Грендель мертв, напомнил он отцу. Если это не так, вот худшие тролли, которых следует бояться, Грендель и его мать, не выносящие солнца, таящиеся в ночи, и тумане, и темных углах. Но… мертв, сказал он себе. Дед в это верил. Эти двое никогда больше не тревожили Хеорот после возвращения Беовульфа с рукоятью меча, который справился с матерью тролля, когда Хрунтинг потерпел неудачу. Халли слышал, как поют эту историю, как великий герой одержал победу, несмотря на промах Хрунтинга, как Беовульф отшвырнул Хрунтинга в сторону и нашел среди золота другой меч – меч, который ковали йотуны и который расплавился, коснувшись твердого тролльего сердца.
Со дна Грендельсъяра, глубокого озера, великий герой поднял голову Гренделя и рукоять йотунского меча.
Однако в той же самой песне пелось: покидая Хеорот с тяжелым грузом Хродгарова золота, Беовульф послал человека, чтобы вручить деду меч. Послал человека. И послал меч. Словно это было достаточной ценой за утрату сокровища рода Эгглафа.
Можно лишь пожалеть троллей, стариков из камня, земли и воды, древних, как холмы, под которыми они живут. Эти создания подобны йотунам, рождены землей и предпочитают места, где нет людей. Всеотец позволил им жить, если они будут смирно сидеть в своих обиталищах. Великие йотуны, инеистые великаны, – другое дело, но тролли обычно держались наособицу и не причиняли вреда.
Грендель преступил черту и стал угрозой. Он являлся в Хеорот – как и положено троллю, по ночам, – забирался в великий медовый чертог и убивал воинов, которых привлекло Хродгарово золото.
Дед его видел. «Высокий, как дерево, – говорил он, стоя перед очагом. Потом раскидывал руки. – Могучий, как медведь, и с таким же ревом. Таков был его голос. Словно ломающиеся балки. Словно катящиеся булыжники. Никто не понимал его речь, но он произносил слова. У него был скошенный лоб. Спутанные волосы и борода. Он носил куски брони, а в качестве посоха – молодое деревце, узловатое, с веточками. Он был стремительной тенью. Воины кинулись к оружию, а Грендель полез наверх, опрокинул скамьи, повис на главной балке – и исчез в ночи, оставив мертвых. Троих воинов больше никто не видел – они то ли сбежали, то ли были убиты».
Халли просил рассказать эту историю снова и снова.
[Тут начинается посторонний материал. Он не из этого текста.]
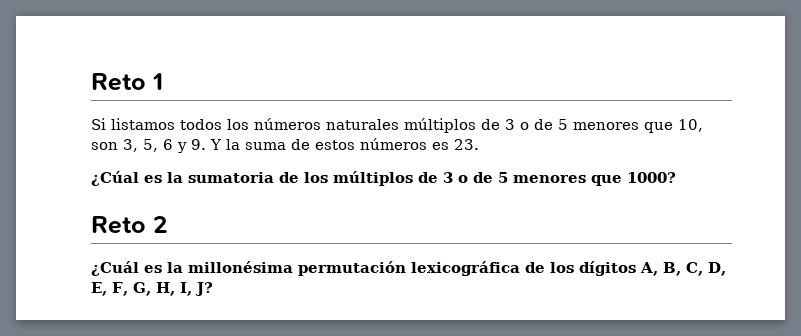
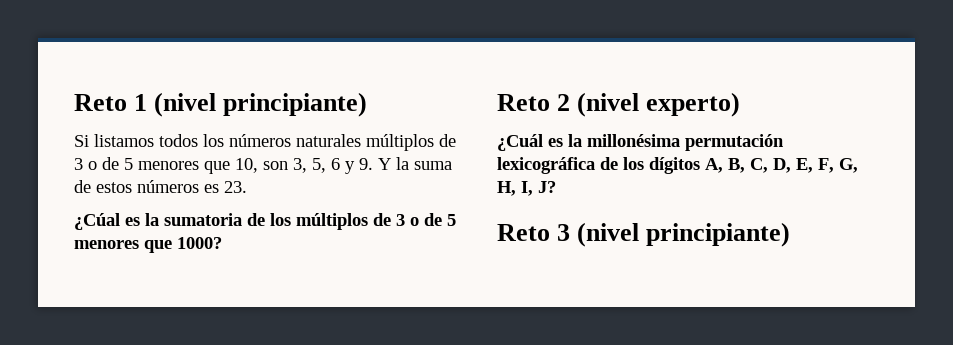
(163, 81) none -> [154,92,368,117] (nivel principiante)
(168, 224) none -> [577,92,741,117] (nivel experto)
(213, 289) none -> [497,222,791,247] // Reto 3 (nivel principiante)

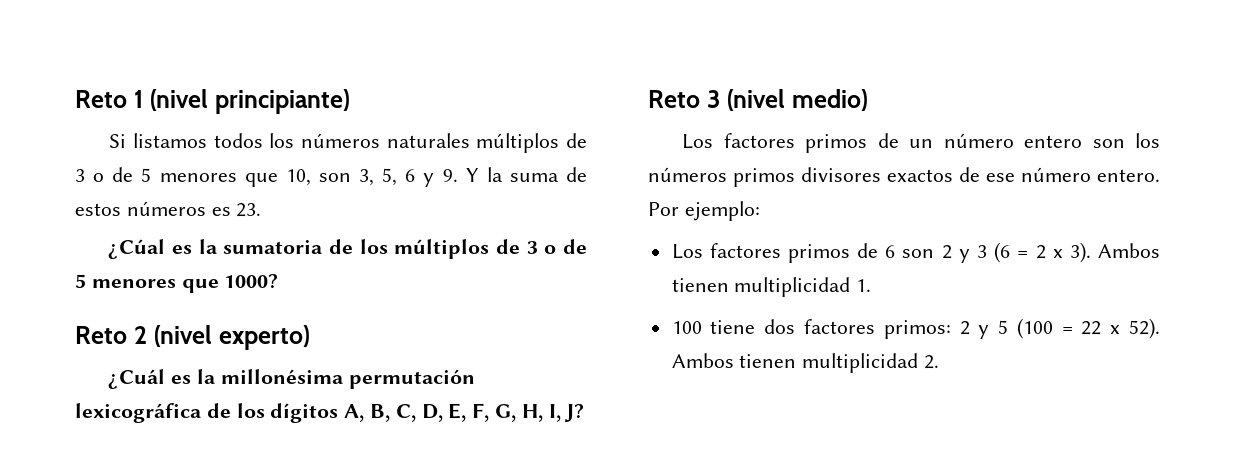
[646,222,791,247] principiante) -> [792,89,869,111] [682,133,1160,153] [648,167,1160,187] [648,201,760,221] [671,242,1160,263] [671,277,872,297] [671,318,1160,339] [671,353,940,373] medio) // Los factores primos de un número entero son los números primos divisores exactos de ese número entero. Por ejemplo: // Los factores primos de 6 son 2 y 3 (6 = 2 x 3). Ambos tienen multiplicidad 1. // 100 tiene dos factores primos: 2 y 5 (100 = 22 x 52). Ambos tienen multiplicidad 2.

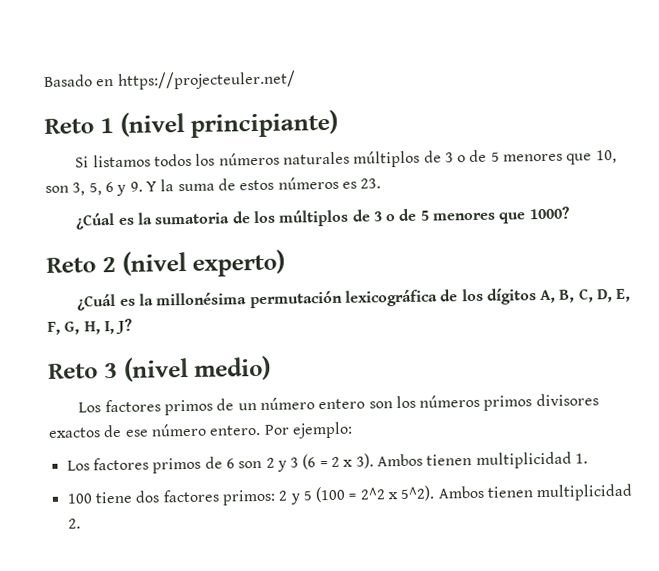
(75, 99) none -> [44,70,296,90] Basado en https://projecteuler.net/ //
[1081,318,1160,339] 22 x 52). -> [359,485,436,502] 2^2 x 5^2).

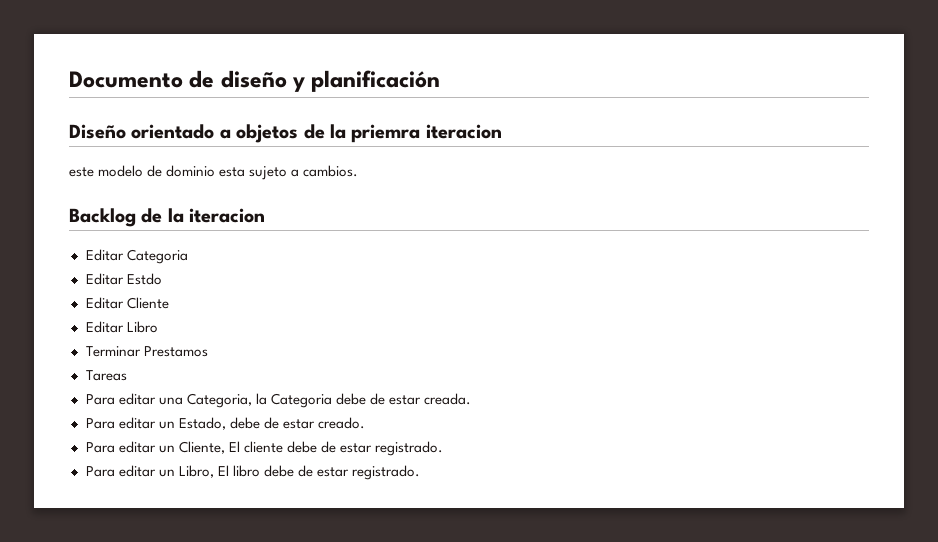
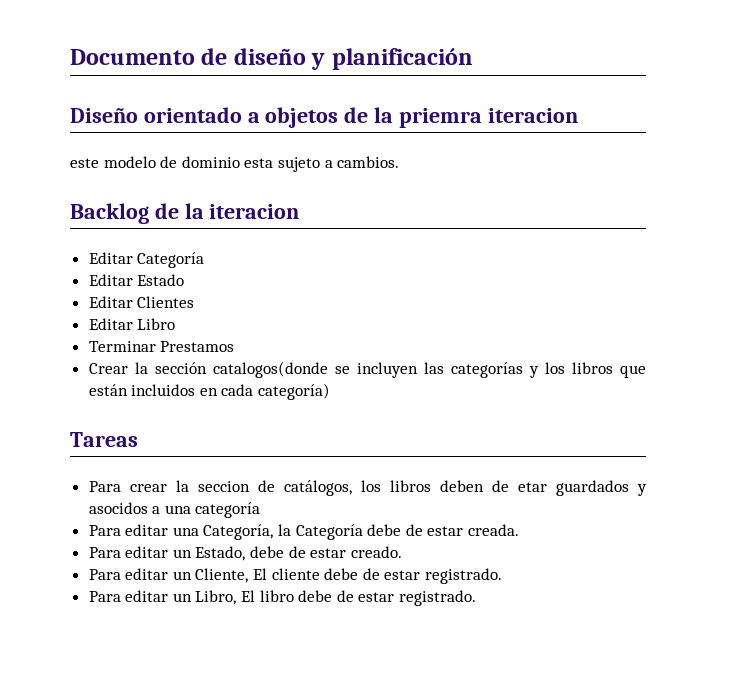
[126,249,188,264] [85,273,162,285] [85,297,169,309] Categoria // Editar Estdo // Editar Cliente -> [137,252,205,268] [88,274,185,286] [88,296,195,308] Categoría // Editar Estado // Editar Clientes
[85,370,127,381] Tareas -> [88,361,646,378] [88,383,331,400] [70,432,138,447] [88,480,647,496] [88,502,261,518] Crear la sección catalogos(donde se incluyen las categorías y los libros que están incluidos en cada categoría) // Tareas // Para crear la seccion de catálogos, los libros deben de etar guardados y asocidos a una categoría
[186,393,332,408] Categoria, la Categoria -> [203,524,363,540] Categoría, la Categoría

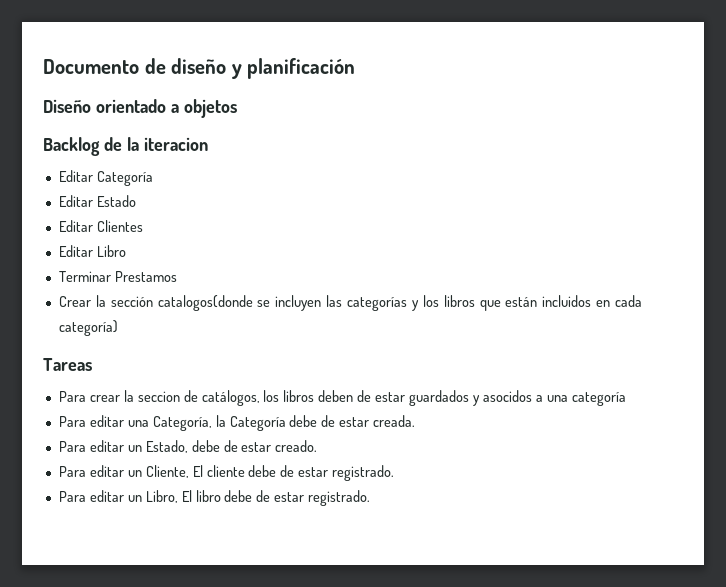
[344,107,578,128] [70,156,400,172] de la priemra iteracion // este modelo de dominio esta sujeto a cambios. -> (237, 108) none
[517,482,547,492] etar -> [375,392,406,402] estar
Иногда Грендель был высоким, как дерево, иногда могучим, как медведь – однако насчет троих воинов дед никогда не сомневался.
Пусть тролль – но тролль этой земли. Часть их камней, их почвы, разгневанный людьми Хродгара. Или самим Хродгаром, по причине, о которой песни умалчивали.
Хродгар скверно обошелся с дедом. Не вышвырнул его на улицу, но чести в том чертоге дед больше не знал. Дед сказал Хродгару не выдавать дочь за Ингельда. Хродгар холодно отклонил его совет, предложил мир старому врагу и посеял вражду в собственном доме, приведшую к кровавой междоусобице, какой не знали в легендах. Четыре лорда за год, два – за один час. Хеорот пал.
Халли съел кусок хлеба, выплюнул песчинки – их жернов, и так не лучший, становился день ото дня все хуже, и следовало быть осторожным. Он спрятал буханку под куртку, понимая, что придется экономить. По куску хлеба в день. Больше трех дней у него нет.